Updated June 2026. Tested on React 19 and modern JavaScript. Part of the Techalyst React series.
There are two rules of hooks, and on first read they feel like arbitrary restrictions. Do not call hooks in conditions. Do not call them in loops. Most guides state them and move on, which is why people keep tripping over them. The rules make complete sense once you know the single fact behind them: React identifies your hooks by the order they are called, nothing else.
The two rules
Only call hooks at the top level of your component or custom hook. Not inside an if, not inside a loop, not inside a nested function. They must run in the same order on every render.
Only call hooks from React function components or other custom hooks. Not from regular JavaScript functions, not from class components, not from event handlers.
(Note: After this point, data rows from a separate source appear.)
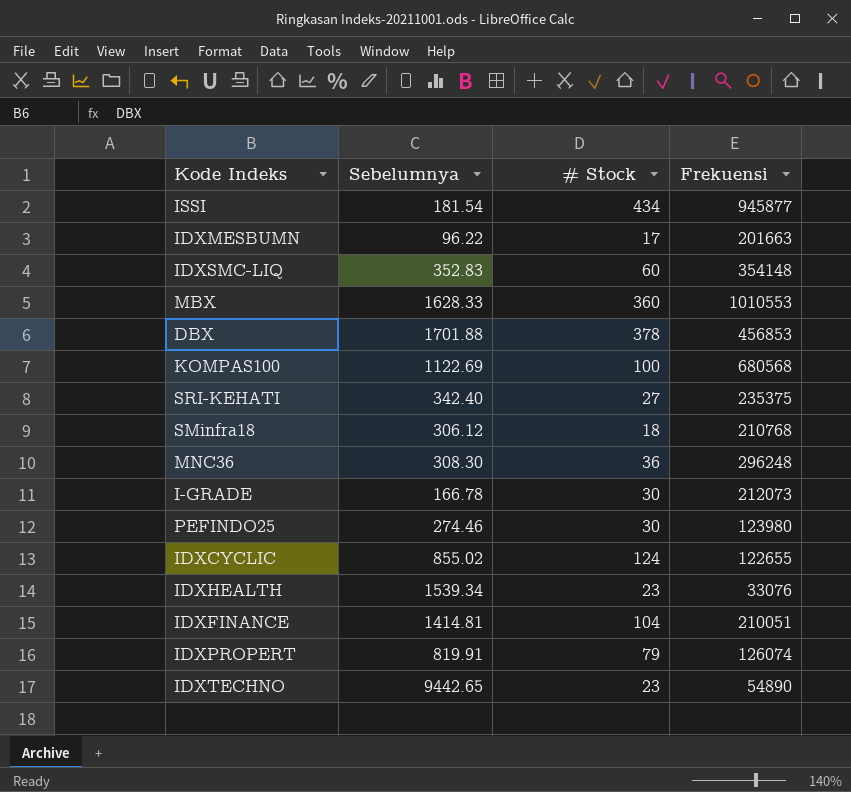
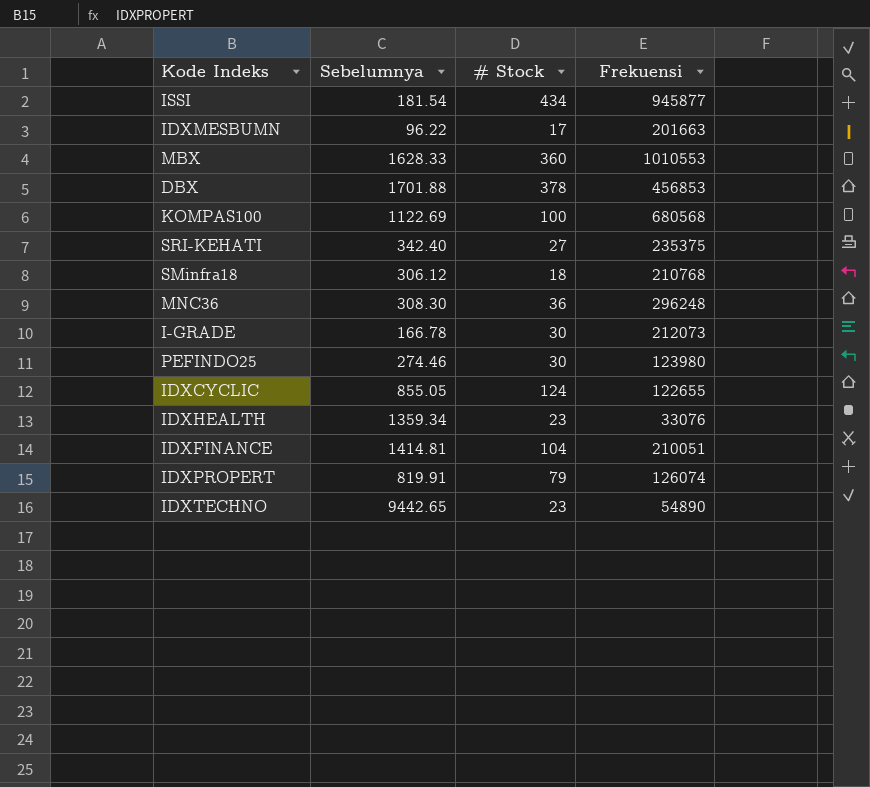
row IDXSMC-LIQ: 352.83 | 60 | 354148 -> none
IDXCYCLIC | Sebelumnya: 855.02 -> 855.05
IDXHEALTH | Sebelumnya: 1539.34 -> 1359.34

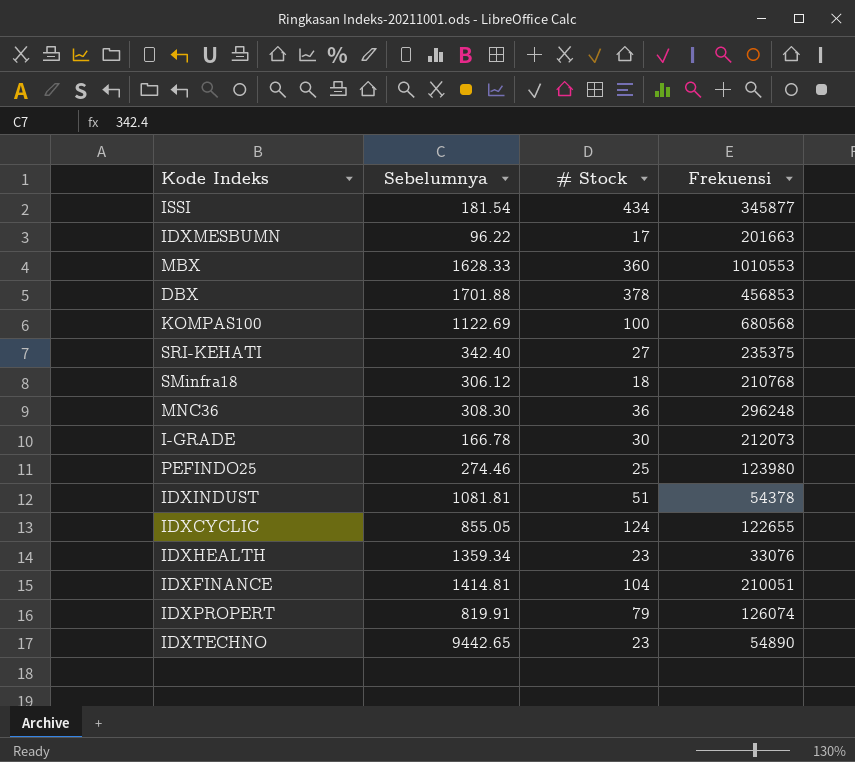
ISSI | Frekuensi: 945877 -> 345877
PEFINDO25 | # Stock: 30 -> 25
row IDXINDUST: none -> 1081.81 | 51 | 54378

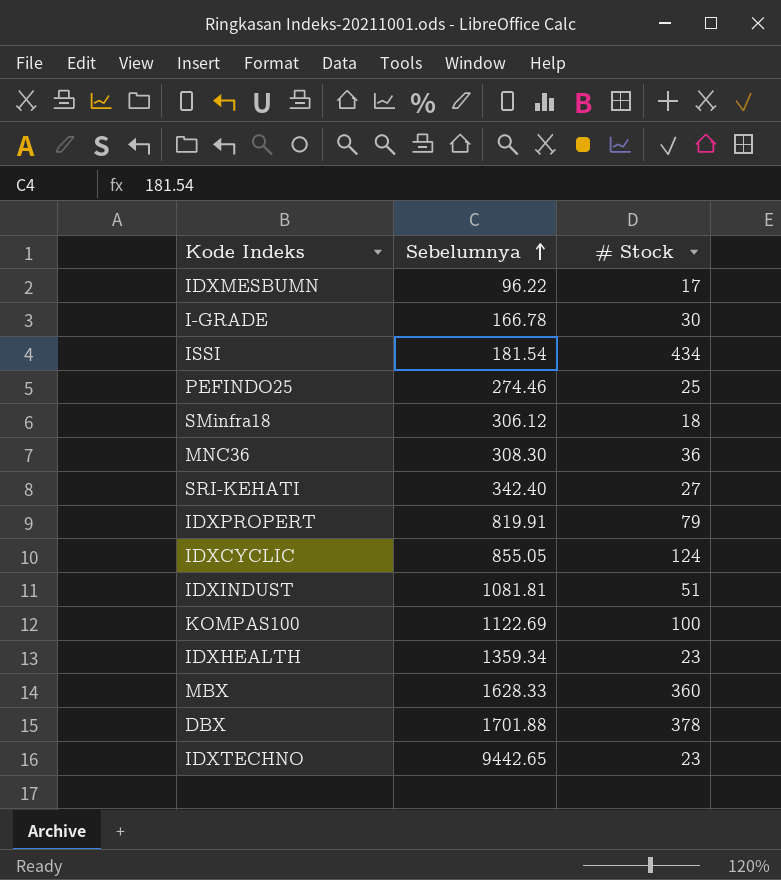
row order: none -> Sebelumnya ascending
column Frekuensi | position: 4 -> none
row IDXFINANCE: 1414.81 | 104 | 210051 -> none

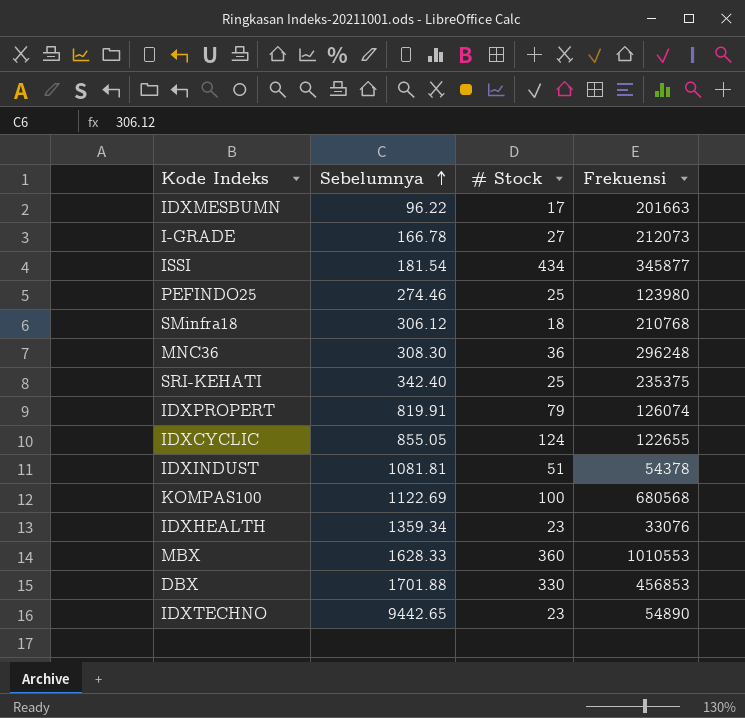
column Frekuensi | position: none -> 4
I-GRADE | # Stock: 30 -> 27
SRI-KEHATI | # Stock: 27 -> 25
DBX | # Stock: 378 -> 330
The reason, which is the whole point
React does not know your hooks by name. When a component renders, React walks your hooks in call order and matches each one to a slot it keeps internally: the first useState is slot one, the second is slot two, and so on. On the next render, it expects the exact same hooks in the exact same order, so it can hand each slot back to the right useState.
That is why a conditional hook breaks everything:
function Profile({ isLoggedIn }) {
if (isLoggedIn) {
const [name, setName] = useState(''); // sometimes called, sometimes not
}
const [count, setCount] = useState(0);
// ...
}
When isLoggedIn flips, the number and order of hooks changes between renders. React's slots no longer line up, so count might get handed the state meant for name. This is the source of the dreaded "rendered fewer hooks than expected" crash. The rule is not bureaucracy, it is the only way the order-based matching can work.
How to do it correctly
The fix is always the same: call the hook unconditionally, and put the condition inside or after it.
function Profile({ isLoggedIn }) {
const [name, setName] = useState('');
const [count, setCount] = useState(0);
if (isLoggedIn) {
// use name here
}
// ...
}
The hooks always run, in the same order, every render. The conditional logic lives in normal code below them. If a whole branch genuinely needs different hooks, that is a sign to split it into two components and render one or the other, rather than branching your hooks.
Let the linter enforce it
You do not have to police this by hand. React's official ESLint plugin has a rules-of-hooks rule that flags a hook called conditionally, and an exhaustive-deps rule that catches missing dependency-array entries. Keep both on. They turn a confusing runtime crash into an obvious red squiggle while you type, which is exactly where you want to catch it.
Wrapping up
The two rules of hooks, call them at the top level and only from components or custom hooks, both come from one fact: React matches hooks to their state by call order, so that order must be identical on every render. Break it with a conditional hook and React's slots desync, which is what the "fewer hooks than expected" error is telling you. Call hooks unconditionally and move the conditions into ordinary code, split components when a branch needs different hooks, and leave the ESLint rules on so the tooling catches slips for you.